Some years ago, as the “elder” co-creator (with Eric Taylor) of a program we boldly called the Best Year Ever Program! I feel obliged to commemorate any “New Year” observance and tie it to our message that –
Anytime is the right time to begin Your Best Year Ever!
So, although you may not be a child or unemployed single, here’s --
But in the spirit of these blog posts and TGIM messages, I believe that “Sharing An Idea” is a time-proven strategy that’s –
More valuable than money. Think of it this way: If I have a dollar and you have a dollar, and we give our dollar to one another, we each still have only a dollar. But --
And it’s a Big BUT: If I give you an idea, and you give me an idea, then we each have two ideas that we can contemplate … be inspired by … work on with our individual talents … and craft into something even greater than the original inspiration.
So let’s get back to this idea of astrology and universal truths and my idea of the moment for you --
According to the astrological aspects of the holiday, babies born in a Year of the Tiger are expected to have the following traits:
"They are courageous and energetic, love a challenge or competition and are prepared to take risks. They are hungry for excitement and crave attention. They can be rebellious, short-tempered and outspoken, preferring to give order rather than take them, which often leads to conflict."

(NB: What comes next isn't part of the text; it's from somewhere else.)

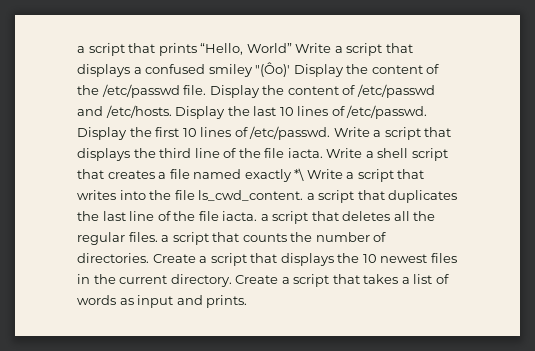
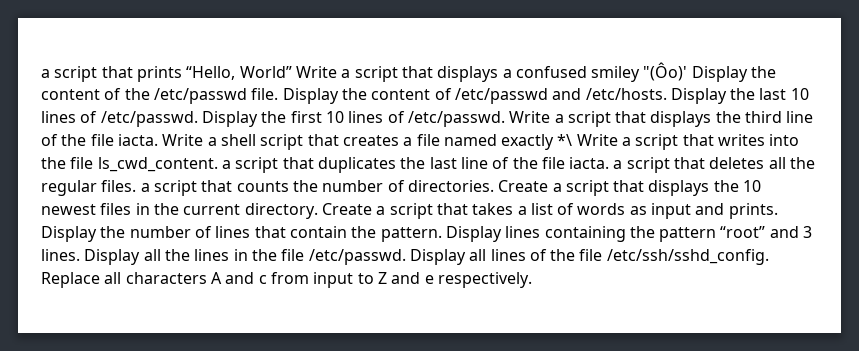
(248, 301) none -> [41,226,813,242] [41,249,769,265] [41,272,532,288] Display the number of lines that contain the pattern. Display lines containing the pattern “root” and 3 lines. Display all the lines in the file /etc/passwd. Display all lines of the file /etc/ssh/sshd_config. Replace all characters A and c from input to Z and e respectively.

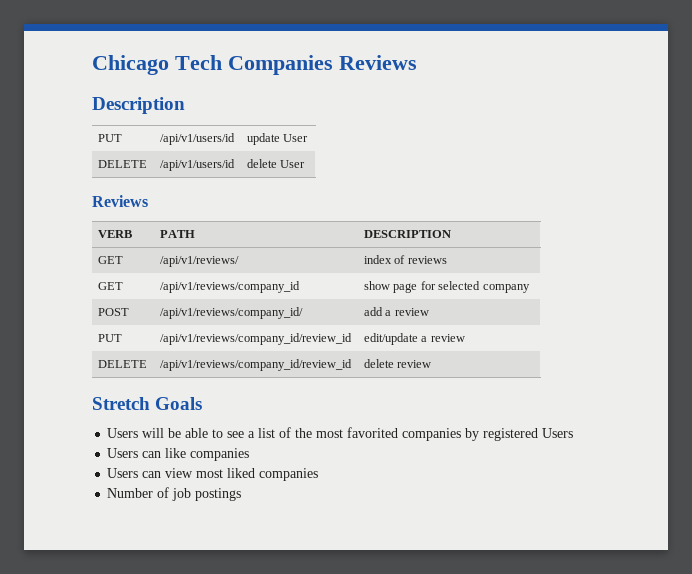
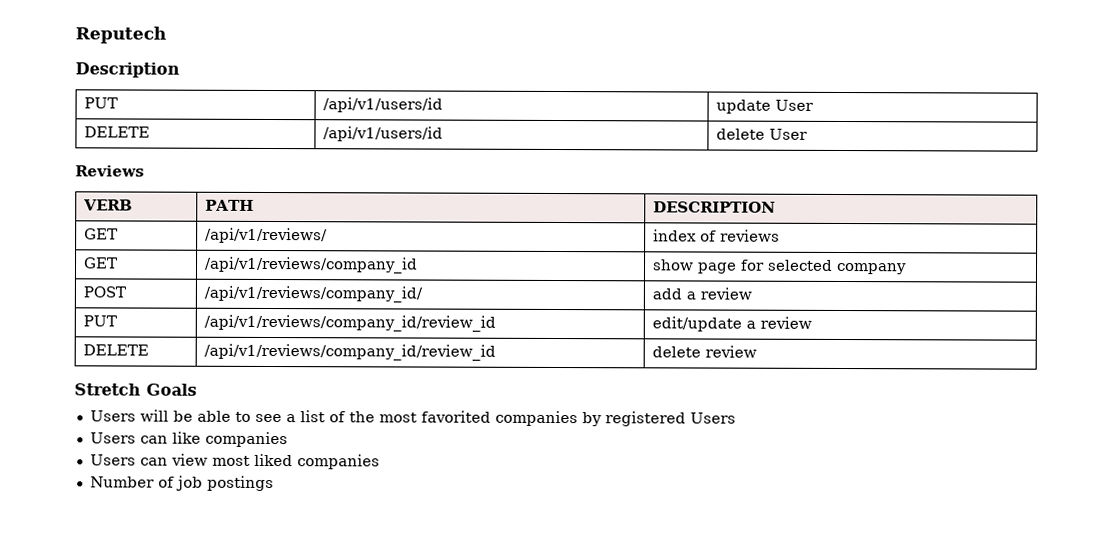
[92,55,417,75] Chicago Tech Companies Reviews -> [75,26,166,44] Reputech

Were you born in a Year of the Tiger? You probably don’t know. But you also probably felt that some of the characteristics – especially the positive ones – fit you.
Now for me, almost any astrological stuff is –
Beyond understanding. Yet I often look at my horoscope in the ink-on-paper newspaper. And I read the transmitted wisdom with the fascinated knowledge that there is guidance to be gleaned in the cryptic messages (although that it is celestial and unwavering and universal is highly suspect to me).
I figure, at the least, horoscopes are well-intended advice. I’m certainly open to that. And that leads me, at this auspicious new beginning of the Year of the Tiger, to this –
TGIM Takeaway: “We are wiser than we know.” Ralph Waldo Emerson said that in 1841.
How does that relate to today? We all would want the positive characteristics of those born in a Year of the Tiger and the other 11 Chinese astrological animal signs. And who wouldn’t want to embody the best parts of Libra, Scorpio, etc., etc.
YEAR-OF-THE-TIGER ACTION IDEA: If we’re wise enough to know what characteristics are desirable, then we should be wise enough to set our own course in raising our skills in those areas in order that we might become all that we might become.
Our fate is not in the stars. The future is in our own hands. Self-improvement is the precursor to all improvement. Start today. We must pick ourselves up, dust ourselves off, and begin the work. There’s never been a more auspicious time.
Gung hay fa choy! Get started on Your Best Year Ever! NOW.
Geoff Steck
Chief Catalyst
Alexander Publishing & Marketing
Englewood, NJ 07631
Chief Catalyst
Alexander Publishing & Marketing
Englewood, NJ 07631
P.S. About that "Tyger Tyger ..." side head at the top of today's post. Seem familiar? It's from one of the most anthologized English language poems out there, William Blake's "The Tyger" published in 1794 as part of his Songs of Experience collection.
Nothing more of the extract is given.